*Aim of the task*:
Please return each of the entries exactly, minus their pictures.

--- Recorded information Enclosed Below ---

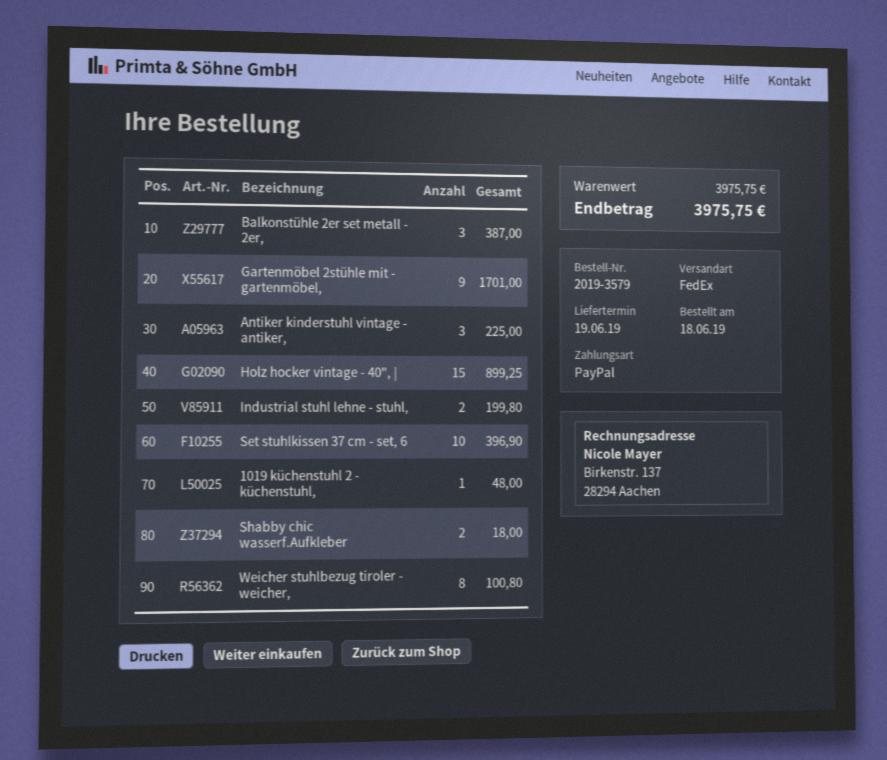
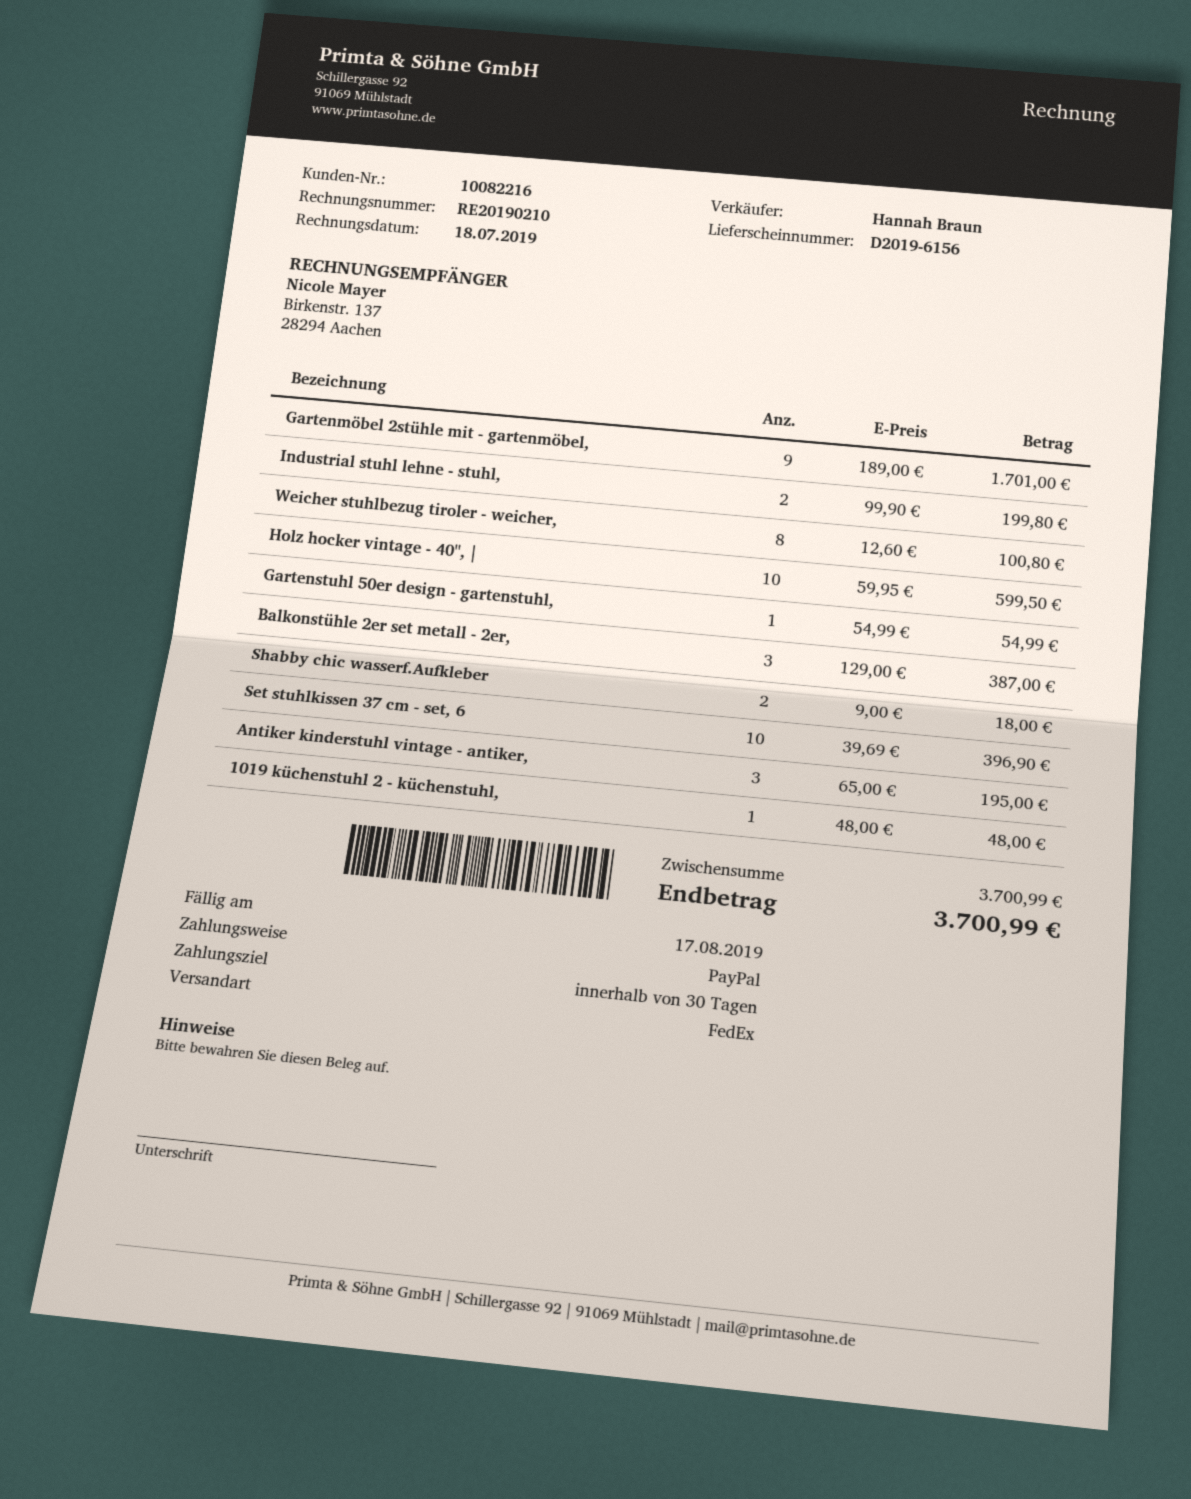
Antiker kinderstuhl vintage - antiker,: 3 for 225.00 -> 3 for 195.00
Holz hocker vintage - 40", |: 15 for 899.25 -> 10 for 599.50
Gartenstuhl 50er design - gartenstuhl,: none -> 1 for 54.99
subtotal: 3975.75 -> 3700.99
total: 3975.75 -> 3700.99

--- End of Enclosed Recorded information ---

*Response*:
Antiker kinderstuhl vintage - antiker,: 3 for 225.00 -> 3 for 195.00
Holz hocker vintage - 40", |: 15 for 899.25 -> 10 for 599.50
Gartenstuhl 50er design - gartenstuhl,: none -> 1 for 54.99
subtotal: 3975.75 -> 3700.99
total: 3975.75 -> 3700.99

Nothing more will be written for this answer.